SEGV in function ClientDataSet_getValues

[fouzhe]

I used gcc 5.4 and AddressSanitizer(export CFLAGS="-g -fsanitize=address" CXXFLAGS="-g -fsanitize=address" LDFLAGS="-fsanitize=address" before make) to build libiec61850.

First, I run the server_example_basic_io in directory libiec61850/examples/server_example_basic_io by command sudo ./server_example_basic_io so that the server is set up. Then I tested iec61850_client_example4 in directory libiec61850/examples/iec61850_client_example4 by command sudo ./client_example4. But I got SEGV in function ClientDataSet_getValues in ied_connection.c.
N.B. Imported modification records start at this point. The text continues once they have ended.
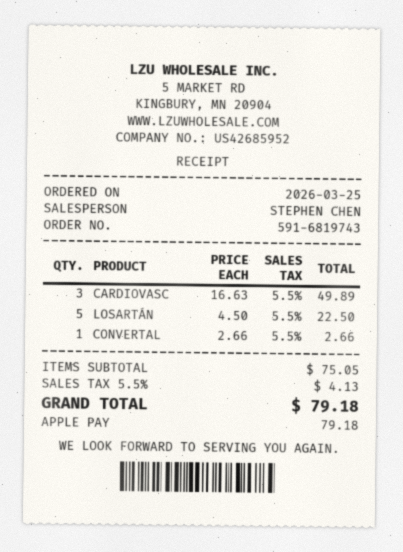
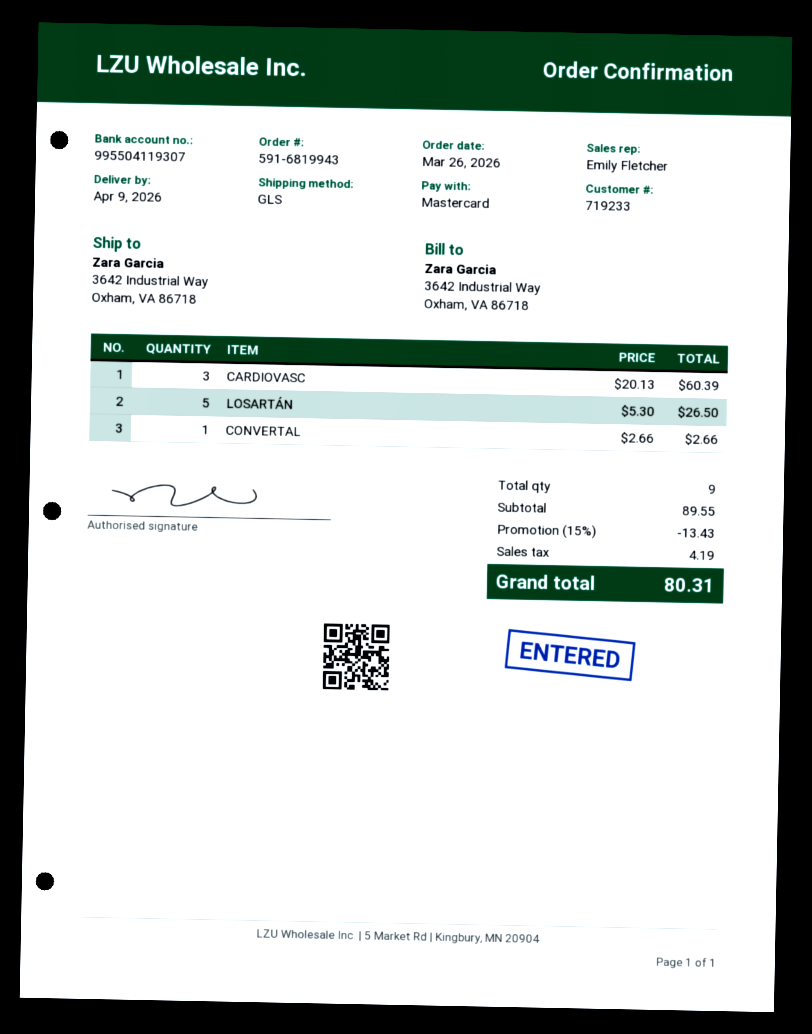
order number: 591-6819743 -> 591-6819943
order date: 2026-03-25 -> 2026-03-26
sales rep: STEPHEN CHEN -> Emily Fletcher
payment method: Apple Pay -> Mastercard
CARDIOVASC: 3 x 16.63 = 49.89 -> 3 x 20.13 = 60.39
LOSARTÁN: 5 x 4.50 = 22.50 -> 5 x 5.30 = 26.50
subtotal: 75.05 -> 89.55
discount: none -> 15% = 13.43
tax: 4.13 -> 4.19
total: 79.18 -> 80.31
This is the ASAN information:

=================================================================
==13178==ERROR: AddressSanitizer: SEGV on unknown address 0x000000000008 (pc 0x000000412330 bp 0x7ffedff5df40 sp 0x7ffedff5df30 T0)
    #0 0x41232f in ClientDataSet_getValues src/iec61850/client/ied_connection.c:216
    #1 0x402a06 in main /home/fouzhe/libiec61850_pure/libiec61850/examples/iec61850_client_example4/client_example4.c:77
    #2 0x7f8f5eb6682f in __libc_start_main (/lib/x86_64-linux-gnu/libc.so.6+0x2082f)
    #3 0x402658 in _start (/home/fouzhe/libiec61850_pure/libiec61850/examples/iec61850_client_example4/client_example4+0x402658)
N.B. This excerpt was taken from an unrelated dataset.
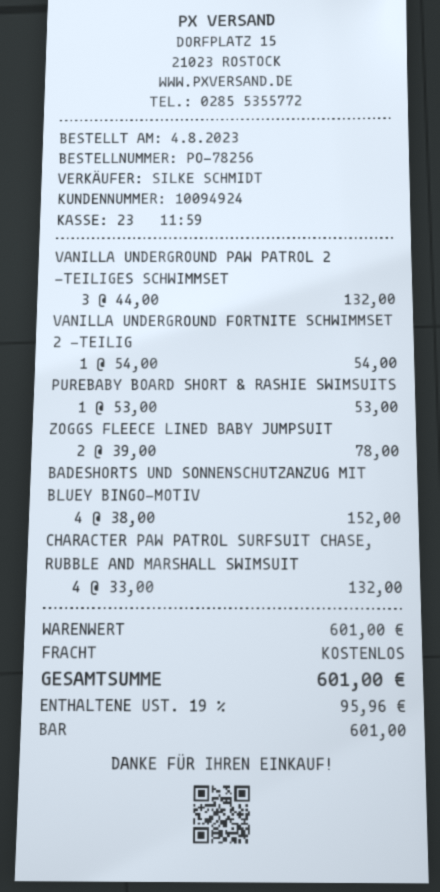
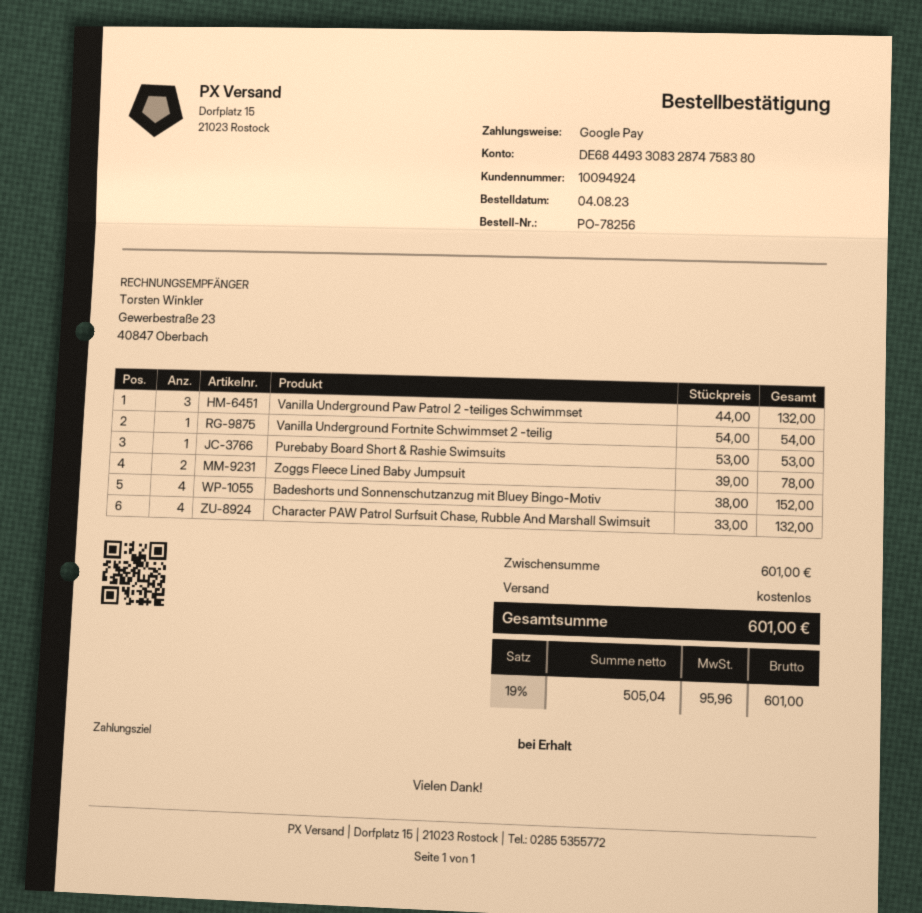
payment method: cash -> Google Pay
AddressSanitizer can not provide additional info.
SUMMARY: AddressSanitizer: SEGV src/iec61850/client/ied_connection.c:216 ClientDataSet_getValues
==13178==ABORTING

[rfrohl]

CVE-2018-18937

[mzillgith]

I see. This is because the example code didn't check the result when creating the data set and then passing a NULL pointer to the next call. I fixed the example.